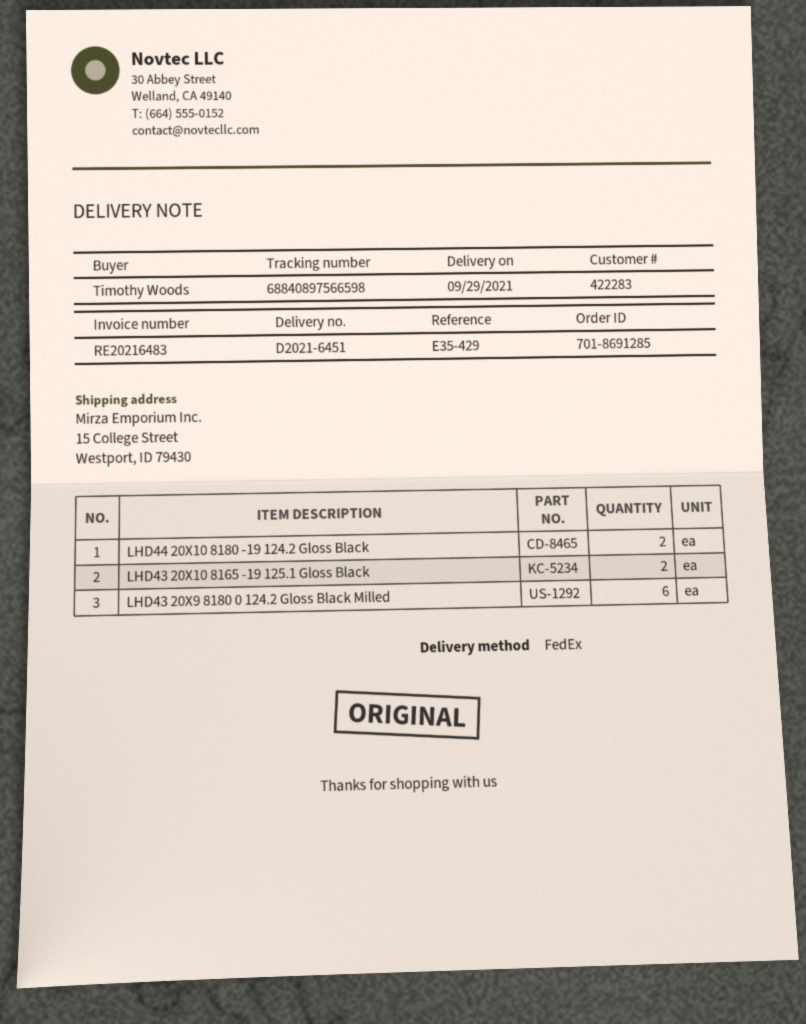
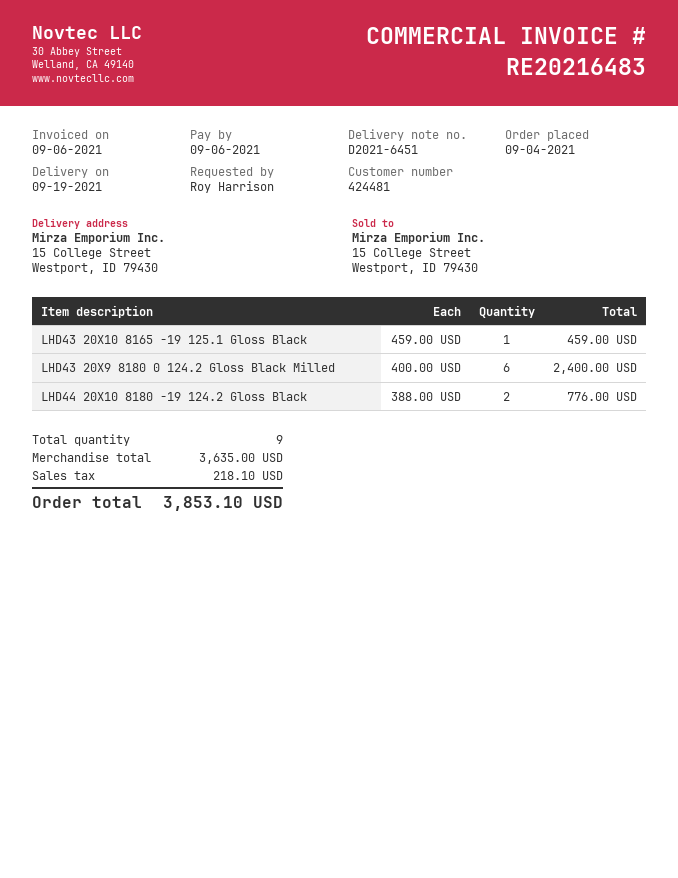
delivery date: 2021-09-29 -> 2021-09-19
customer number: 422283 -> 424481
ordered by: Timothy Woods -> Roy Harrison
LHD43 20X10 8165 -19 125.1 Gloss Black: 2 -> 1

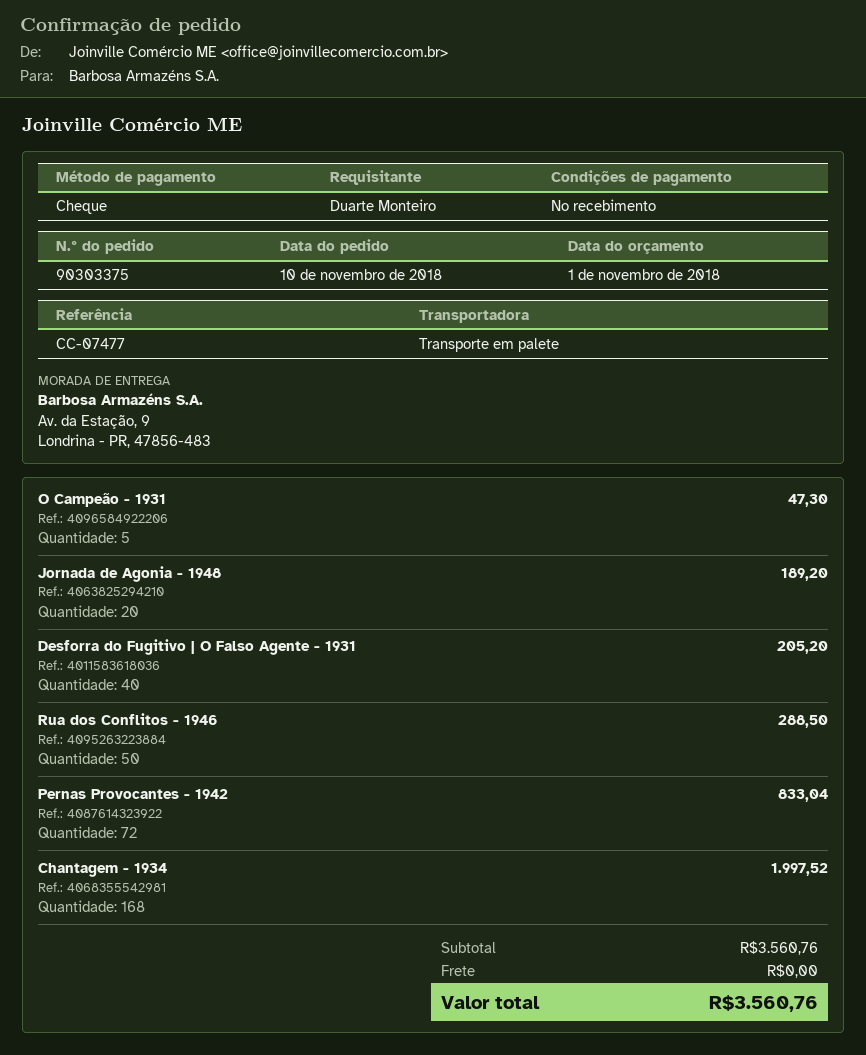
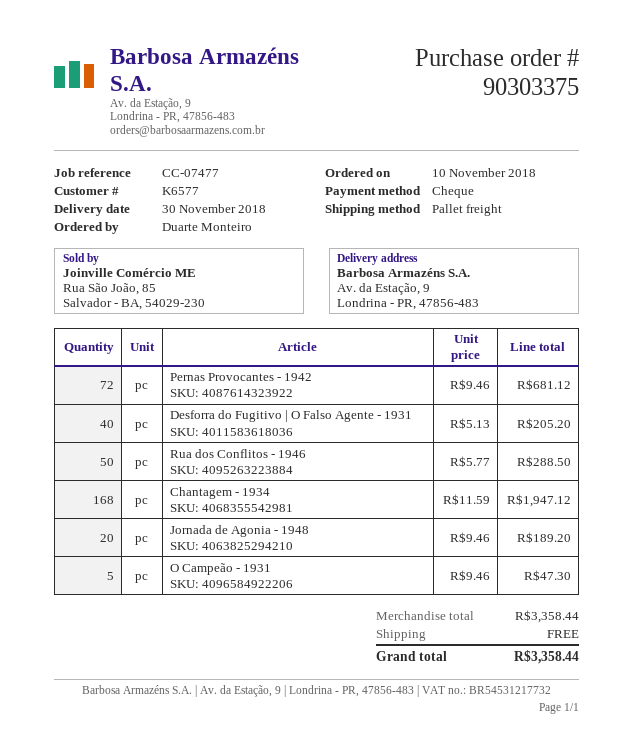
Pernas Provocantes - 1942: 72 for 833.04 -> 72 for 681.12
Chantagem - 1934: 168 for 1997.52 -> 168 for 1947.12
subtotal: 3560.76 -> 3358.44
total: 3560.76 -> 3358.44

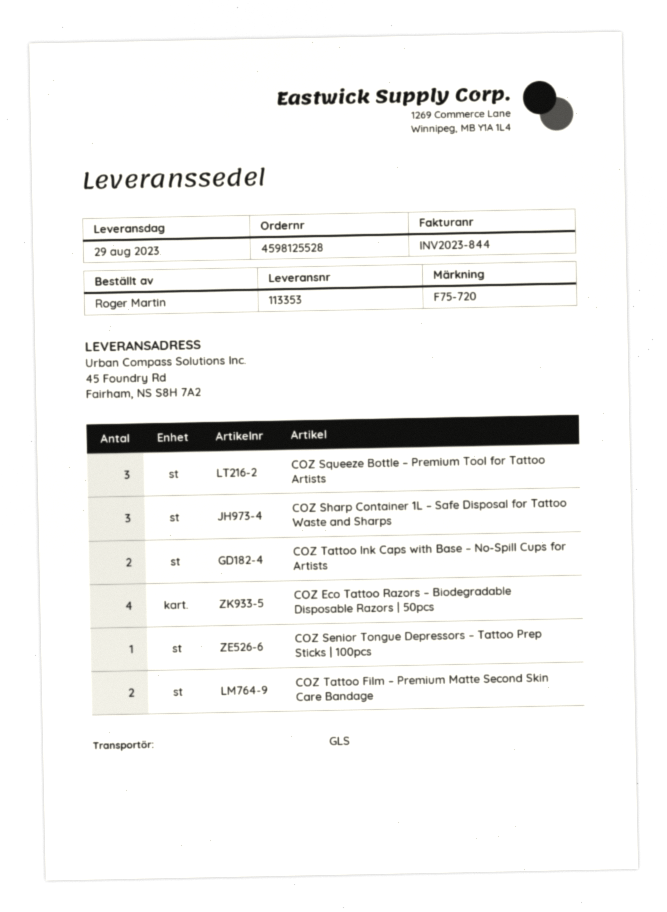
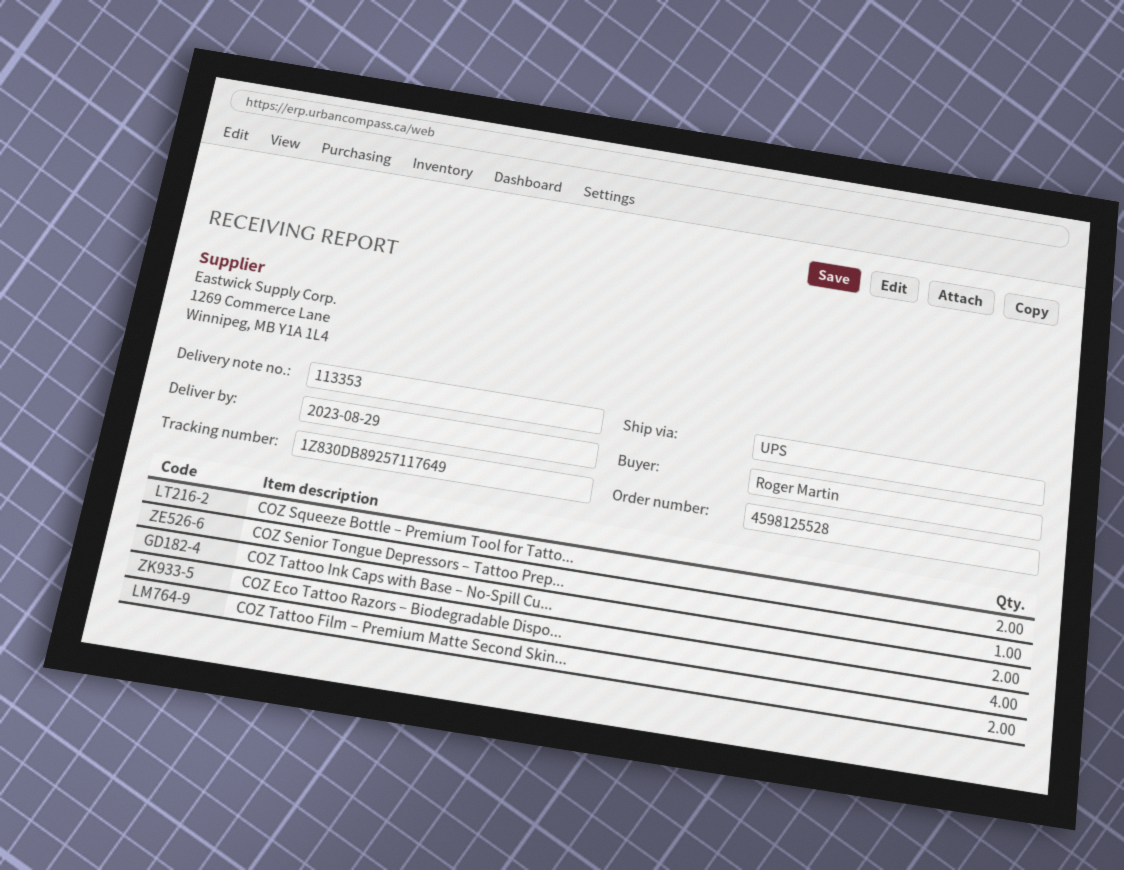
shipping method: GLS -> UPS
COZ Squeeze Bottle – Premium Tool for Tattoo Artists: 3 -> 2
COZ Sharp Container 1L – Safe Disposal for Tattoo Waste and Sharps: 3 -> none

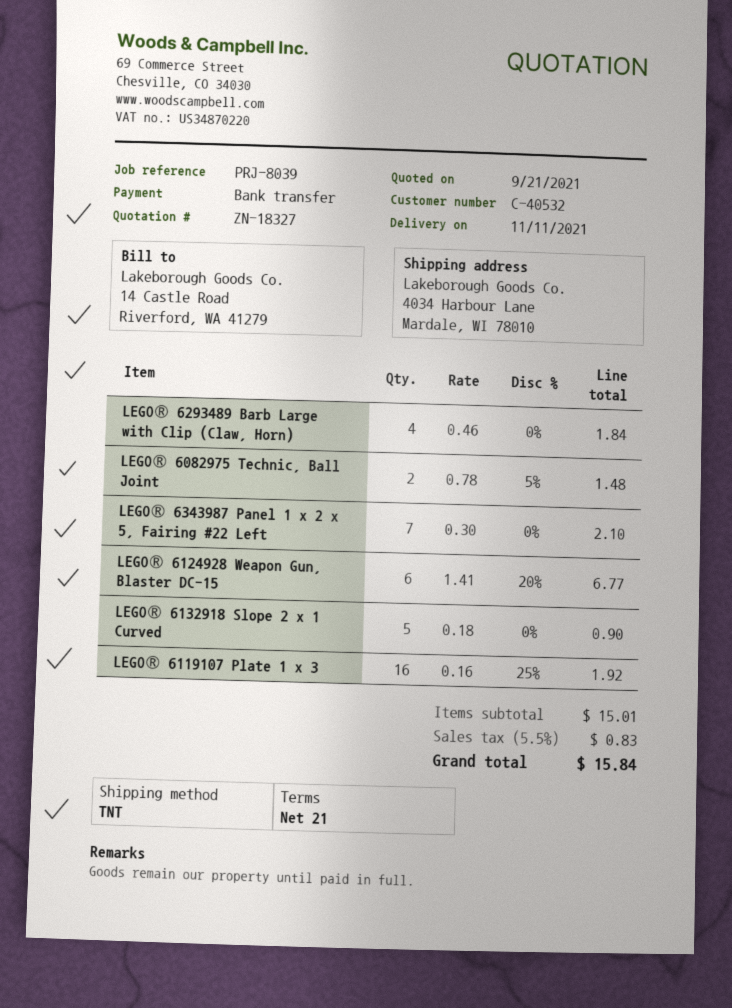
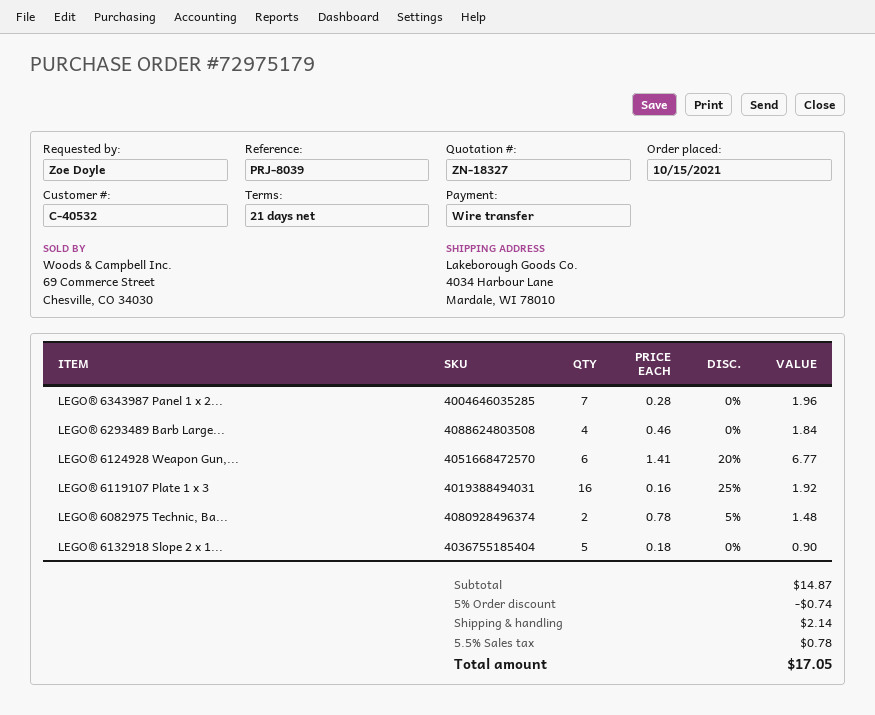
LEGO® 6343987 Panel 1 x 2 x 5, Fairing #22 Left: 7 x 0.30 = 2.10 -> 7 x 0.28 = 1.96
subtotal: 15.01 -> 14.87
discount: none -> 5% = 0.74
shipping: none -> 2.14
tax: 5.5% = 0.83 -> 5.5% = 0.78
total: 15.84 -> 17.05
▬▬▬▬▬▬
How to complete this task => Copy, without any change, the run of lines from the one with "shipping: none -> 2.14" through the end of the entries above.

Exercise solution =>
shipping: none -> 2.14
tax: 5.5% = 0.83 -> 5.5% = 0.78
total: 15.84 -> 17.05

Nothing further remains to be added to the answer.